Referring to Fig. 1 and Fig. 2, the rear planetary row sun gear 13 is supported on the optical axis portion of the output shaft of No. 2 motor 12 through bearings, and is in constant mesh with the rear planetary row planetary gear 14; The wheel 13 is in constant mesh with the rear planetary ring gear 16; the rear planetary planet carrier 15 is connected with the rear planetary planetary gear 14 through a pin shaft, and revolves around the rear planetary sun gear 13, and the right end external gear of the rear planetary planetary carrier 15 It is constantly meshed with the output gear 18 and transmits the power to the drive axle 20 through the output gear 18 .

Referring to FIG. 1 and FIG. 2 , the clutch system includes a No. 1 clutch 8 , a No. 2 clutch 10 , an overrunning clutch 11 , and a backstop 21 .

Referring to Fig. 1 and Fig. 2, the No. 1 clutch 8 is a multi-plate friction clutch, its active part is integrated with the front planetary carrier 7, and the driven part is fixedly connected with the rear planetary ring gear 16. The No. 1 clutch 8 is engaged by friction; the No. 2 clutch 10 is a multi-plate friction clutch, its active part is integrated with the front planetary ring gear 9, and the driven part is fixedly connected with the rear planetary carrier 15. The No. 2 clutch 10 is engaged by friction; the overrunning clutch 11 is a one-way clutch, and the outer race and the inner race are respectively fixed to the shaft extension at the right end of the front planetary ring gear 9 and the shaft extension at the left end of the rear planetary sun gear 13 Connection, the engagement and overrunning state of the overrunning clutch 11 is realized by adjusting the rotational speed and rotation direction of the front planetary ring gear 9 and the rear planetary sun gear 13; the backstop 21 is a one-way clutch, and the outer race is fixed on the outer box Or on the vehicle frame, the inner race is fixedly connected with the power input shaft 3 through a key connection, and the reverse stop and separation state of the backstop 21 are realized by changing the rotation direction of the power input shaft 3 .

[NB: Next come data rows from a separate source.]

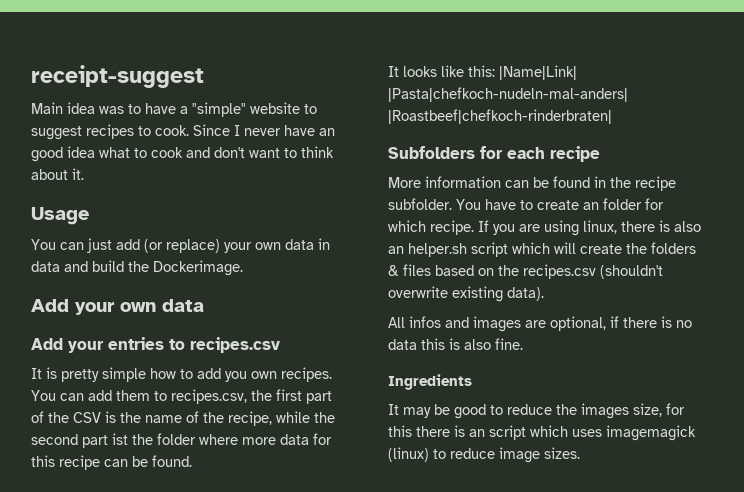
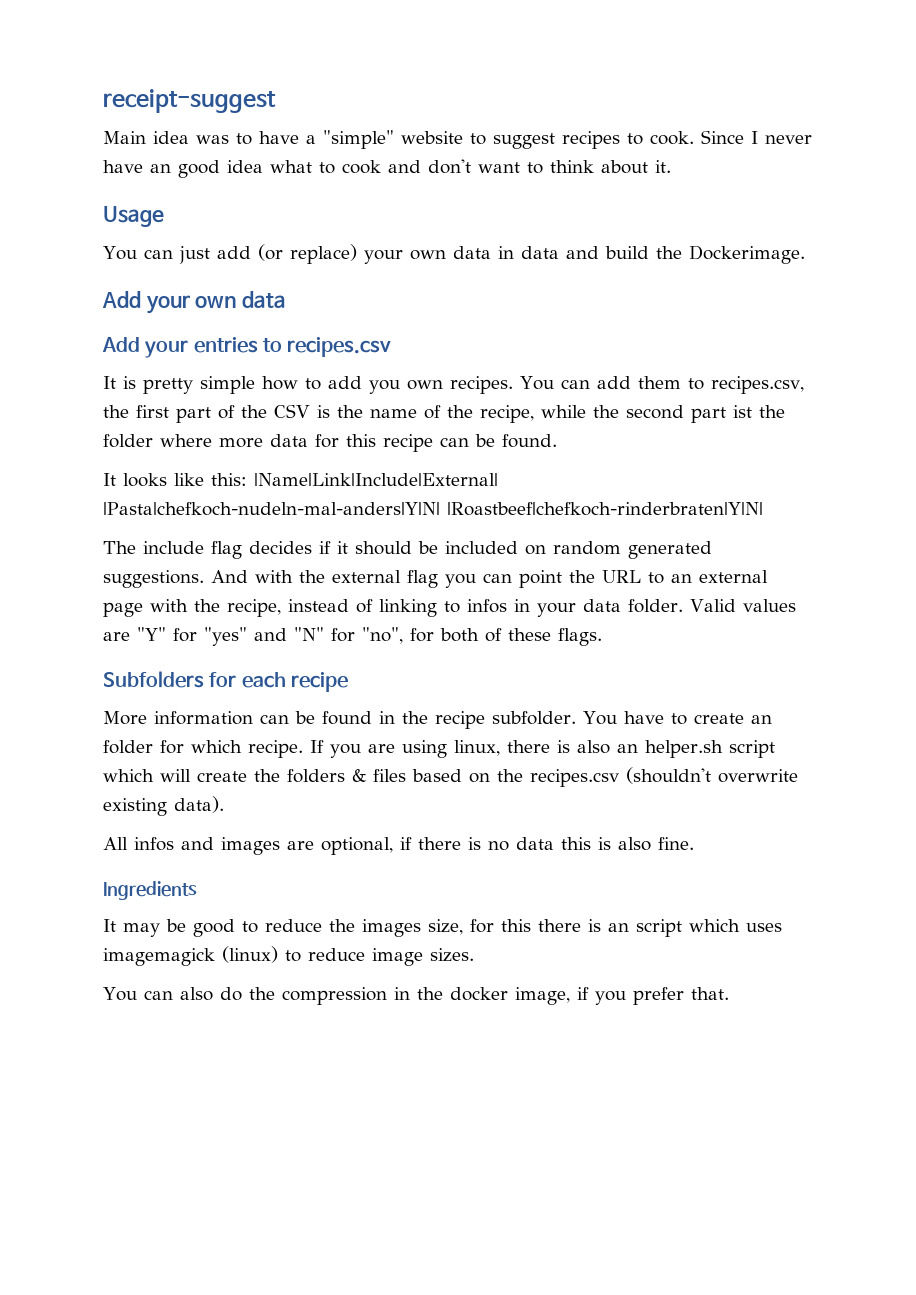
- It looks like this: |Name|Link| |Pasta|chefkoch-nudeln-mal-anders| |Roastbeef|chefkoch-rinderbraten|
+ It looks like this: |Name|Link|Include|External| |Pasta|chefkoch-nudeln-mal-anders|Y|N| |Roastbeef|chefkoch-rinderbraten|Y|N|
+ The include flag decides if it should be included on random generated suggestions. And with the external flag you can point the URL to an external page with the recipe, instead of linking to infos in your data folder. Valid values are "Y" for "yes" and "N" for "no", for both of these flags.
+ You can also do the compression in the docker image, if you prefer that.

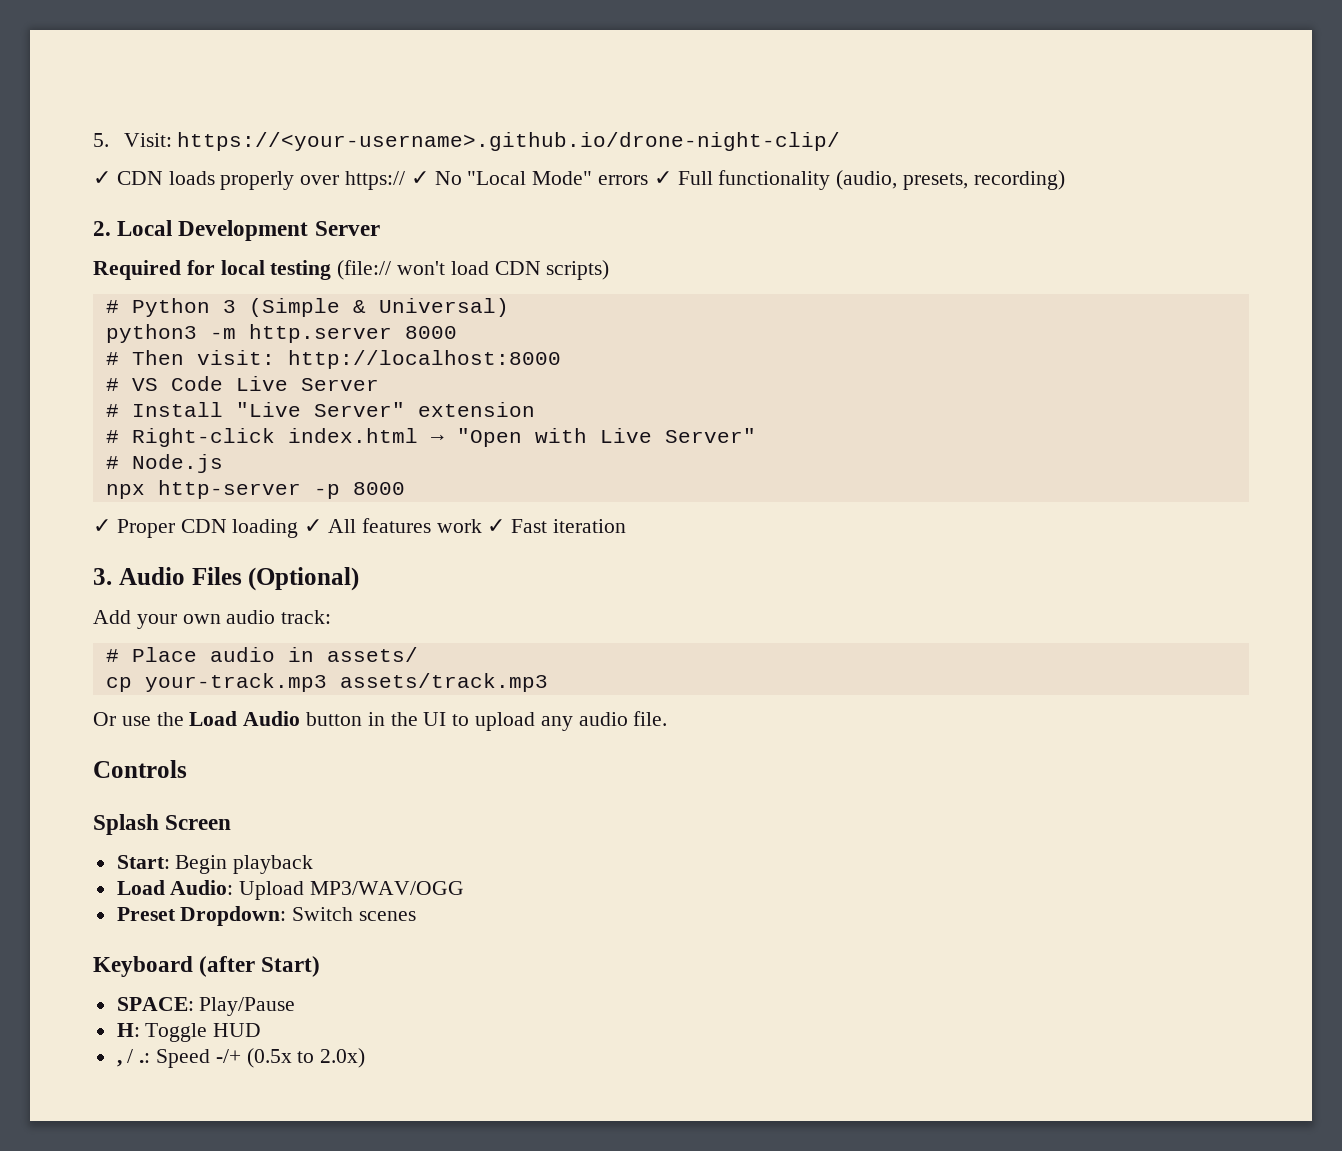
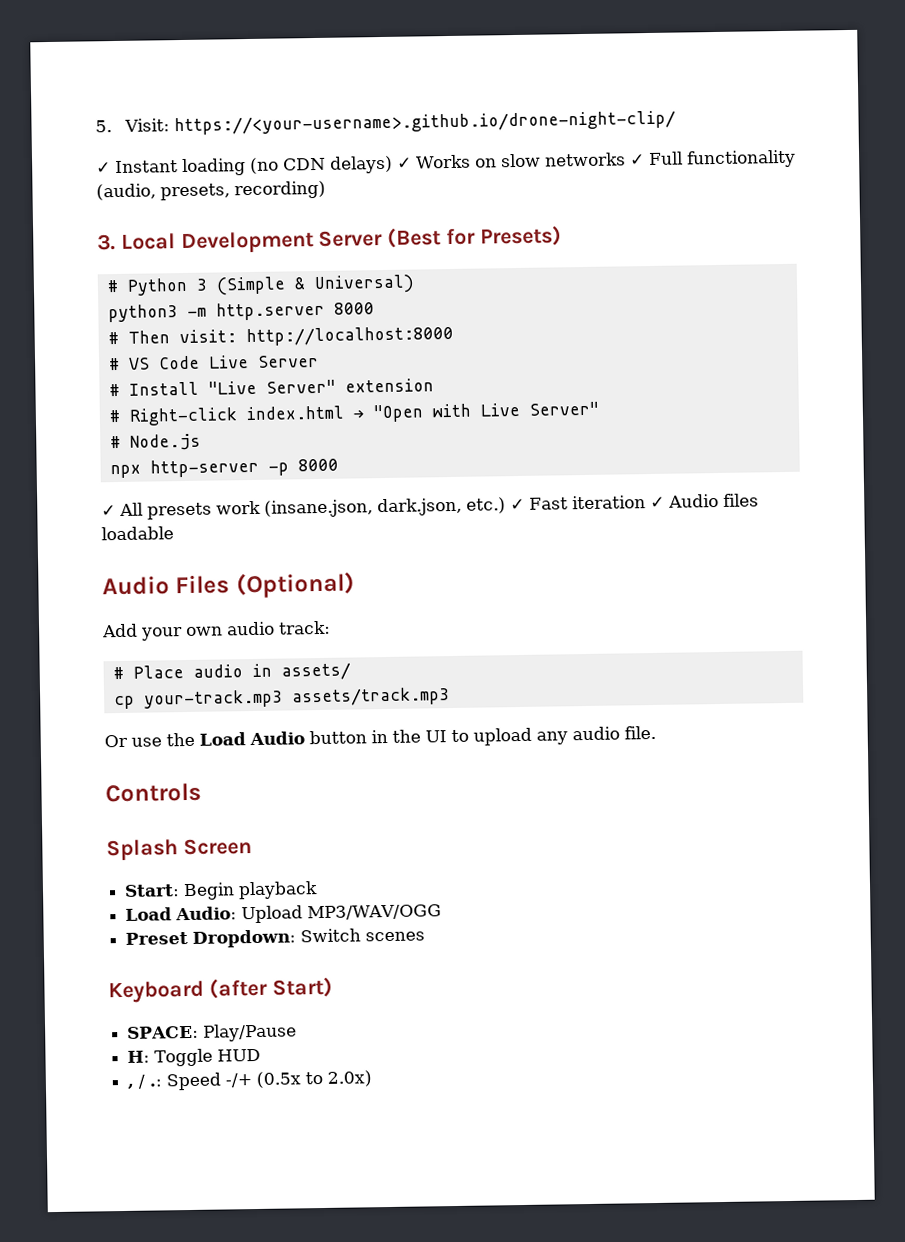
- ✓ CDN loads properly over https:// ✓ No "Local Mode" errors ✓ Full functionality (audio, presets, recording)
+ ✓ Instant loading (no CDN delays) ✓ Works on slow networks ✓ Full functionality (audio, presets, recording)
- 2. Local Development Server
- Required for local testing (file:// won't load CDN scripts)
+ 3. Local Development Server (Best for Presets)
- ✓ Proper CDN loading ✓ All features work ✓ Fast iteration
- 3. Audio Files (Optional)
+ ✓ All presets work (insane.json, dark.json, etc.) ✓ Fast iteration ✓ Audio files loadable
+ Audio Files (Optional)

Referring to Fig. 1 and Fig. 2, the brake 17 is a multi-disc friction brake, its active part is integrated with the rear planetary gear ring 16, and the driven part is fixed on the vehicle frame or load-bearing body, through friction to engage the brake 17.

Referring to FIG. 1 , FIG. 9 , and FIG. 11 , the motor system includes a No. 1 motor 4 and a No. 2 motor 12 .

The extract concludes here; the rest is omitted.